Starting July 1, 2018, the bill creates a recycling fee account in the General Fund into which DRS must deposit two cents of every recycling fee. The account may also receive funds from private or public sources, including the federal or a municipal government.

It creates three subaccounts within the recycling fee account. These are the (1) collectors' subaccount, (2) tipping fee subaccount, and (3) beverage container use subaccount. The DRS commissioner must distribute money in the recycling fee account equally among these three subaccounts.

Collectors' and Tipping Fee Subaccounts

Money in the collectors' subaccount must be used to pay solid waste haulers to reflect any verifiable increase in the number of beverage containers they haul because of the elimination of the bottle redemption program.
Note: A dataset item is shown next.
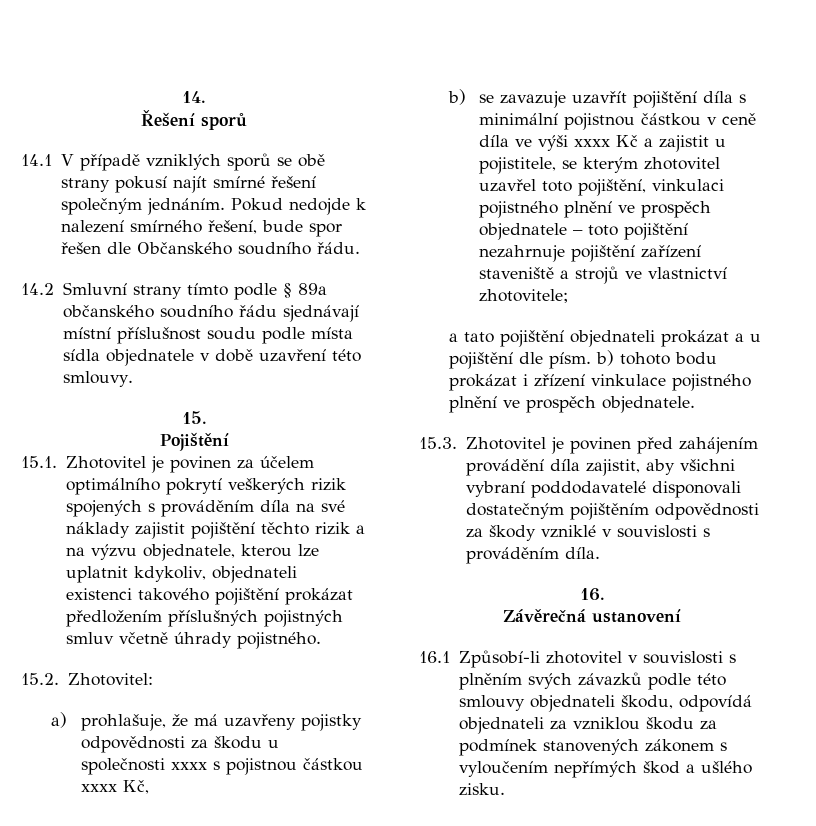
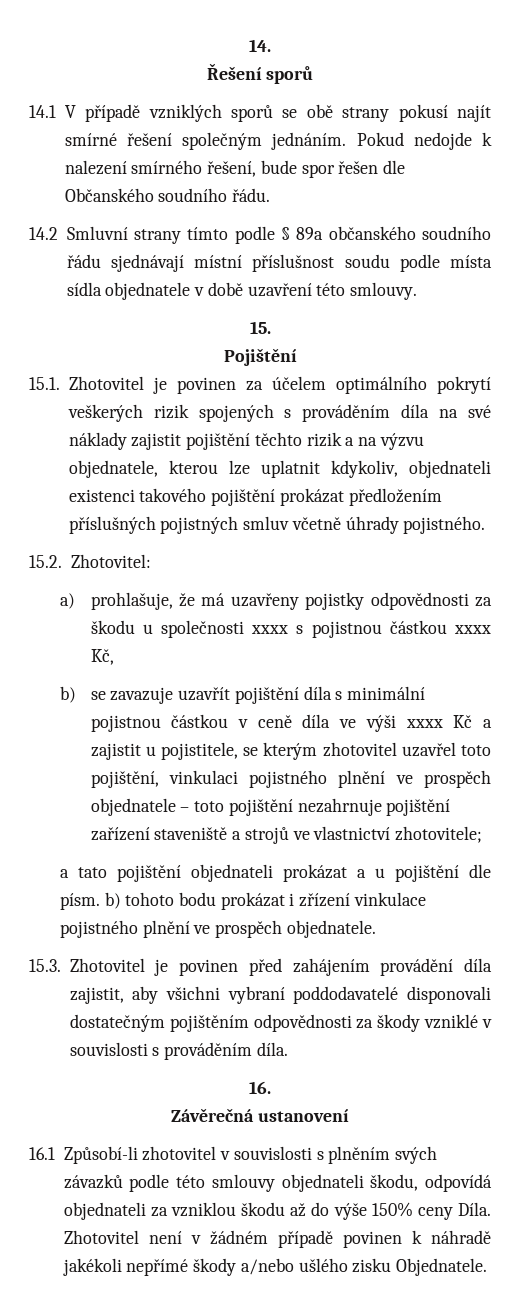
- 16.1 Způsobí-li zhotovitel v souvislosti s plněním svých závazků podle této smlouvy objednateli škodu, odpovídá objednateli za vzniklou škodu za podmínek stanovených zákonem s vyloučením nepřímých škod a ušlého zisku.
+ 16.1 Způsobí-li zhotovitel v souvislosti s plněním svých závazků podle této smlouvy objednateli škodu, odpovídá objednateli za vzniklou škodu až do výše 150% ceny Díla. Zhotovitel není v žádném případě povinen k náhradě jakékoli nepřímé škody a/nebo ušlého zisku Objednatele.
Money in the tipping fee subaccount must be paid to municipalities whose tipping fees increase because the bill has created an increase in the amount of recycled items. Such payments do not affect the payment of grants to a municipality for resources recovery facilities.

For both of these subaccounts DEEP and DRS must determine the terms and amount of any payment, including how often payments are made. The DEEP commissioner may adopt regulations to implement these provisions in consultation with DRS.

Beverage Container Reuse Subaccount

DEEP and the Recycle CT Foundation Inc. must use money in this subaccount to develop reuses for recycled beverage containers. They must fund research, projects, and purposes, including industry and businesses and other efforts that result in such reuse. The DEEP commissioner, in consultation with Recycle CT, must determine the requirements and terms of any funds awarded, including the amount of funding. In developing the requirements, the commissioner may consult with Connecticut Innovations, Inc., which must provide him with any information he finds necessary. The commissioner may adopt implementing regulations.

DEPOSIT REFUNDS TO DEALERS BY CERTAIN INITIATORS

Under current law, deposit initiators are the first distributors to collect the deposit on a beverage container sold in Connecticut. The bill requires, regardless of any other law, any balance in a special account as of March 31, 2018 and June 30, 2018 (presumably for each calendar quarter ending on these dates) to be held in trust for the state by the deposit initiator and used to refund deposits to dealers until August 31, 2018. Any balance remaining on September 1, 2018 must be paid to DRS for deposit in the General Fund.

BACKGROUND

Connecticut Bottle Redemption System (“Bottle Bill”)

The state's redemption system generally requires consumers to pay a five-cent deposit on each purchased bottle or can of beer, malt beverages, soda water, carbonated soft drinks, and water. The deposit may be redeemed by returning the beverage container to a retailer or bringing it to a redemption center. Unclaimed deposits are transferred to the state's General Fund (CGS 22a-243 et seq.).

Recycle CT Foundation

This is a state-chartered foundation whose purpose is to coordinate and support research and education to increase the rates of recycling and reuse (CGS 22a-228a).

COMMITTEE ACTION

Environment Committee

Joint Favorable Substitute

Yea

17

Nay

12

(03/22/2017)

TOP

1 The fringe benefit costs for most state employees are budgeted centrally in accounts administered by the Comptroller. The estimated active employee fringe benefit cost associated with most personnel changes is 38.08% of payroll in FY 18 and FY 19.

2 The bill specifies that the new recycling fees cannot be less than four cents but does not specify a specific or maximum amount. For the purposes of this analysis, it is assumed that all such fees are levied at four cents.

3 The bill does not specify an end date for the “early recycling fee.” However, for the purposes of this analysis, it is assumed that it becomes subsumed in the “recycling fee” established in Section 4 of the bill.